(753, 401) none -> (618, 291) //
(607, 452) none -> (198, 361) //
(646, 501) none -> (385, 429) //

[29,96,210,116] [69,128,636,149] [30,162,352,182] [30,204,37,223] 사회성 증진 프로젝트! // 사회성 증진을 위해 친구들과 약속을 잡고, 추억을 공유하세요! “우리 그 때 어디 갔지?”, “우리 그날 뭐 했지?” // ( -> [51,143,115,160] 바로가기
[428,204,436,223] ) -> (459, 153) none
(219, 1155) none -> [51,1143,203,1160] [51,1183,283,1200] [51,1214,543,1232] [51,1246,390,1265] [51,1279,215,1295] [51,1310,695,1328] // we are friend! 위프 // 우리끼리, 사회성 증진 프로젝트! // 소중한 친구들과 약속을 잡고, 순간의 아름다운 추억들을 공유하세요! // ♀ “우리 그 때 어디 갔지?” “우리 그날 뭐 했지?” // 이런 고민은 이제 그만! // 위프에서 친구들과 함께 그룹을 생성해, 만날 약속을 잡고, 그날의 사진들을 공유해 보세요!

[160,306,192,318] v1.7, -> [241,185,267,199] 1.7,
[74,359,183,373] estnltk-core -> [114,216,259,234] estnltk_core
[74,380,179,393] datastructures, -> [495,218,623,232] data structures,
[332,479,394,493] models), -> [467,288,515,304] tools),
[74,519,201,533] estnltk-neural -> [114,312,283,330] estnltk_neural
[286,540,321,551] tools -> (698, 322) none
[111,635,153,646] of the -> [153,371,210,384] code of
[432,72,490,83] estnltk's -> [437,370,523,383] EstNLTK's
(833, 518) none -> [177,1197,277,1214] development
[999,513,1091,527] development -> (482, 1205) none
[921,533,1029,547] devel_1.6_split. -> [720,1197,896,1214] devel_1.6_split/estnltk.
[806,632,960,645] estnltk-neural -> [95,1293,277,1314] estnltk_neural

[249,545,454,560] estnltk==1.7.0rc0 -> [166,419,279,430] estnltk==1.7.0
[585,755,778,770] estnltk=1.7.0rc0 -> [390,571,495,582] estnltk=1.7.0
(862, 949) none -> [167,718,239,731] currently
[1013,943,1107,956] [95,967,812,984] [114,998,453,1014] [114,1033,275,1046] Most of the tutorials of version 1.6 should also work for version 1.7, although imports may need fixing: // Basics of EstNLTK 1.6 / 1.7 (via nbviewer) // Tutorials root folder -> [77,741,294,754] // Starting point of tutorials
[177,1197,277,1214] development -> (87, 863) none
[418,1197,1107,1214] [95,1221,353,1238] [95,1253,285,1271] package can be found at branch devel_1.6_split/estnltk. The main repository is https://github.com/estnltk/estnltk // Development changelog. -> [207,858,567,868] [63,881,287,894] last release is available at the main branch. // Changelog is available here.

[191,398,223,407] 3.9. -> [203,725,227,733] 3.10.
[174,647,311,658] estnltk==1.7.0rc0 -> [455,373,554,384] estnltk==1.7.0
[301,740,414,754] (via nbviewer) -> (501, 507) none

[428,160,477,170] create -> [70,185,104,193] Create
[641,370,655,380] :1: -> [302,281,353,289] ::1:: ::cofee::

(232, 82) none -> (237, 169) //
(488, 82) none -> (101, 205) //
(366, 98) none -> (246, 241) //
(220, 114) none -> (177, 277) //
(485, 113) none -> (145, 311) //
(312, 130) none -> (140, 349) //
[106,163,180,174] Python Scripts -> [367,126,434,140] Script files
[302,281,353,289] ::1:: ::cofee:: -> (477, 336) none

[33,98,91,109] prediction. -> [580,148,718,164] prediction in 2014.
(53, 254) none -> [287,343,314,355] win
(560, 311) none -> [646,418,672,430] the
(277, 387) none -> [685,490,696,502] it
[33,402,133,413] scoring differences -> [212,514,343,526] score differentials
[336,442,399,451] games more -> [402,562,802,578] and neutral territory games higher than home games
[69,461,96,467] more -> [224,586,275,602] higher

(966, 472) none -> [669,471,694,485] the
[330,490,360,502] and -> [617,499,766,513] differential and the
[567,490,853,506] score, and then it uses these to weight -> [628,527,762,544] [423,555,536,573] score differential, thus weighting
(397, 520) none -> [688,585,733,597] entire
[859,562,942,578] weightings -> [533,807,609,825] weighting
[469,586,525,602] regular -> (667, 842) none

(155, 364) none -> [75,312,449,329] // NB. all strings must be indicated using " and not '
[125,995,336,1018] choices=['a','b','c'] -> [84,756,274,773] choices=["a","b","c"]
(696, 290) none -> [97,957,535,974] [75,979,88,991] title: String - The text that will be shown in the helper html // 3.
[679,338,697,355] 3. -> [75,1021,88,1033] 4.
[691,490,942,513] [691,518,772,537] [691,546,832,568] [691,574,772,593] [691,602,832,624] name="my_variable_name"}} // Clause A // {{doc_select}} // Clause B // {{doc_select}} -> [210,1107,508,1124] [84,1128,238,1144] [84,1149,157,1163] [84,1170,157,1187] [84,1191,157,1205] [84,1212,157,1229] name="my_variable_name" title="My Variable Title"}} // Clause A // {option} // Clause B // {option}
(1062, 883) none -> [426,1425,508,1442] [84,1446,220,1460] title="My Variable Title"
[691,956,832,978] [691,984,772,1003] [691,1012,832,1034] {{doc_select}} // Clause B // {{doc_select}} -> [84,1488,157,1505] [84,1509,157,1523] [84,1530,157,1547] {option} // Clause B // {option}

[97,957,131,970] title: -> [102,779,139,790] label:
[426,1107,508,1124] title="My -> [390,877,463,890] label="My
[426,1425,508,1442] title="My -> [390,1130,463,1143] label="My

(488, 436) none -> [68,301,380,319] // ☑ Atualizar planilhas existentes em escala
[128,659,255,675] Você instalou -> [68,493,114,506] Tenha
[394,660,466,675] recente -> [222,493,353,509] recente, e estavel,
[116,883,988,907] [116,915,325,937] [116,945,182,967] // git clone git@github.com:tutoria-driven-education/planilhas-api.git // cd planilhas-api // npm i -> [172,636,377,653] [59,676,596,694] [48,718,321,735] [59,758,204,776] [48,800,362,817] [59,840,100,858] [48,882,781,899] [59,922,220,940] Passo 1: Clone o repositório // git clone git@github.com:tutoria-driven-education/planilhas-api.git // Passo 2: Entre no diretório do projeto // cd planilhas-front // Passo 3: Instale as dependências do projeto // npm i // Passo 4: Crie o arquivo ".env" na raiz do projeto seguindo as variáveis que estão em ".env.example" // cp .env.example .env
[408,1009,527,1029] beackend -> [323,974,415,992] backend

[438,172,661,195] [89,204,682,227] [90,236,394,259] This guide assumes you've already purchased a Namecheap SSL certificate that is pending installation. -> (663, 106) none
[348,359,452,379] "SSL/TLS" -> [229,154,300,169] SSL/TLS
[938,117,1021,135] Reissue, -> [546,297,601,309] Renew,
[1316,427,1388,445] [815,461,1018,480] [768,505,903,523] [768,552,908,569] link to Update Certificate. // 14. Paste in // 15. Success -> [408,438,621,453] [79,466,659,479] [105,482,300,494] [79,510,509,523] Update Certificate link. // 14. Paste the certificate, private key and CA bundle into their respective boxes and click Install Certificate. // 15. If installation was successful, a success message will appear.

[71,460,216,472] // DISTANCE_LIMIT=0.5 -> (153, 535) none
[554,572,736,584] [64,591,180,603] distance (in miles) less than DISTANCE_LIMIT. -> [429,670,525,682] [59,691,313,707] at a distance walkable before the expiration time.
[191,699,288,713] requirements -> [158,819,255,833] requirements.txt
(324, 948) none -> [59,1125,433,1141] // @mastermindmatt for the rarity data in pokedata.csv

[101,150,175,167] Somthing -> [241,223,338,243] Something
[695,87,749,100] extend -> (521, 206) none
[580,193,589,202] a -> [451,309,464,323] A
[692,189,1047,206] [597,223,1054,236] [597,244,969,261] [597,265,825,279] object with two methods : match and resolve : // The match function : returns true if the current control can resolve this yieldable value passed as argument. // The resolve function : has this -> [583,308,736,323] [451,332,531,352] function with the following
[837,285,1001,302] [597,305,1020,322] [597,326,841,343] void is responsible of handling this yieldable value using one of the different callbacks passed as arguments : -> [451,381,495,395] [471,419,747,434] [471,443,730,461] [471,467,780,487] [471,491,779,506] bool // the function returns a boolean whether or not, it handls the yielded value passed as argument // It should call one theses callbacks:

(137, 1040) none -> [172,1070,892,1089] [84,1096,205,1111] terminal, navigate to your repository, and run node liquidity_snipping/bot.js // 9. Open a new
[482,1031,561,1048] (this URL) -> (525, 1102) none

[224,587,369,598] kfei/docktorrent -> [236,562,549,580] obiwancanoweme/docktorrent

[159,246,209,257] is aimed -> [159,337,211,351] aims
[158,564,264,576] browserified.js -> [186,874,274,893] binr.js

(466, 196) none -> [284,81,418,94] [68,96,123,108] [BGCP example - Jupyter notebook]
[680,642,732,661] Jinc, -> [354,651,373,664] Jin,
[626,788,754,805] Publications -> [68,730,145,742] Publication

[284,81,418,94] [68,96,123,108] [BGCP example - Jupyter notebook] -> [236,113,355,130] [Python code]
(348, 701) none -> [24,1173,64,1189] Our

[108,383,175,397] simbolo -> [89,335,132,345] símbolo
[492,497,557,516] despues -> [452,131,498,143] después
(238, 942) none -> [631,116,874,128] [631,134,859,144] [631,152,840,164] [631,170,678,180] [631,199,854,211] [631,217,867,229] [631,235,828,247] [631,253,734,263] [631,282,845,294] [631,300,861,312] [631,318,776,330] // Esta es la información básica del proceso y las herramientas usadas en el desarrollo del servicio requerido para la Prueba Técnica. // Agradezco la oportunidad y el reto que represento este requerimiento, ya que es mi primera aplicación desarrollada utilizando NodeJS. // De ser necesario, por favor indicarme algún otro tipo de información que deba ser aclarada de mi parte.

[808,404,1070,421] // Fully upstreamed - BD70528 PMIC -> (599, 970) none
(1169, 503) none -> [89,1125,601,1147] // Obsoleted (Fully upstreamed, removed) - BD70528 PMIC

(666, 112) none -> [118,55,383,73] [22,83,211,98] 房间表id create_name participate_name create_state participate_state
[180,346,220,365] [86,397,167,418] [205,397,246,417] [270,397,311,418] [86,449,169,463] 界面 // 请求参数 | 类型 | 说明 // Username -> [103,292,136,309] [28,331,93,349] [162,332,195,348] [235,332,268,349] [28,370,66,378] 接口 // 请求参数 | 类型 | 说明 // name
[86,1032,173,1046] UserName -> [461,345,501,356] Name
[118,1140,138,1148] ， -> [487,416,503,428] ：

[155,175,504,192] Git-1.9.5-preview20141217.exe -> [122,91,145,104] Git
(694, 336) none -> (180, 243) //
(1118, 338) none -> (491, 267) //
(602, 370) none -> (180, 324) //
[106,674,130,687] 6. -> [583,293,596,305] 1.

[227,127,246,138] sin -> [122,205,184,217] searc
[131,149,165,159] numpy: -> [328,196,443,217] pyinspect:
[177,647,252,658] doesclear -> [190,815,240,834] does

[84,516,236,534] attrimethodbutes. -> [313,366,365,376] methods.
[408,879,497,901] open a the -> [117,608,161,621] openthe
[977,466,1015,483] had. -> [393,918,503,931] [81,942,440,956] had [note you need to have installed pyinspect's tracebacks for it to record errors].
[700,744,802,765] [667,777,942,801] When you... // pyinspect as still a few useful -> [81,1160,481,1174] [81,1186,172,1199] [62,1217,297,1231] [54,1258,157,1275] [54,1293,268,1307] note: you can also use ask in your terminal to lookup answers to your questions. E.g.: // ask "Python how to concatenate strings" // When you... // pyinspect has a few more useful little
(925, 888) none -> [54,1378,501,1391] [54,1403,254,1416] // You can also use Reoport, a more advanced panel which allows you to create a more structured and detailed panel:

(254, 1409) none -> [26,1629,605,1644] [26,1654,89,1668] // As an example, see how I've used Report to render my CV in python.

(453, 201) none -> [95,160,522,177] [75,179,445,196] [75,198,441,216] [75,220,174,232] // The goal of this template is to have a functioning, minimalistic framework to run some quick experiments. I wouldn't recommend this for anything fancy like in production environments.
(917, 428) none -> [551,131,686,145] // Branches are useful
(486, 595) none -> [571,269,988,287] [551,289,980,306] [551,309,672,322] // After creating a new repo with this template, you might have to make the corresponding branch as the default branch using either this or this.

_Exercise prompt_
Set down, exactly as they appear above, all lines from the one that has "[191,699,288,713] requirements ->" down to the one that has "[692,189,1047,206] [597,223,1054,236] [597,244,969,261]", including those two and no others.

_Written solution_
[191,699,288,713] requirements -> [158,819,255,833] requirements.txt
(324, 948) none -> [59,1125,433,1141] // @mastermindmatt for the rarity data in pokedata.csv

[101,150,175,167] Somthing -> [241,223,338,243] Something
[695,87,749,100] extend -> (521, 206) none
[580,193,589,202] a -> [451,309,464,323] A
[692,189,1047,206] [597,223,1054,236] [597,244,969,261] [597,265,825,279] object with two methods : match and resolve : // The match function : returns true if the current control can resolve this yieldable value passed as argument. // The resolve function : has this -> [583,308,736,323] [451,332,531,352] function with the following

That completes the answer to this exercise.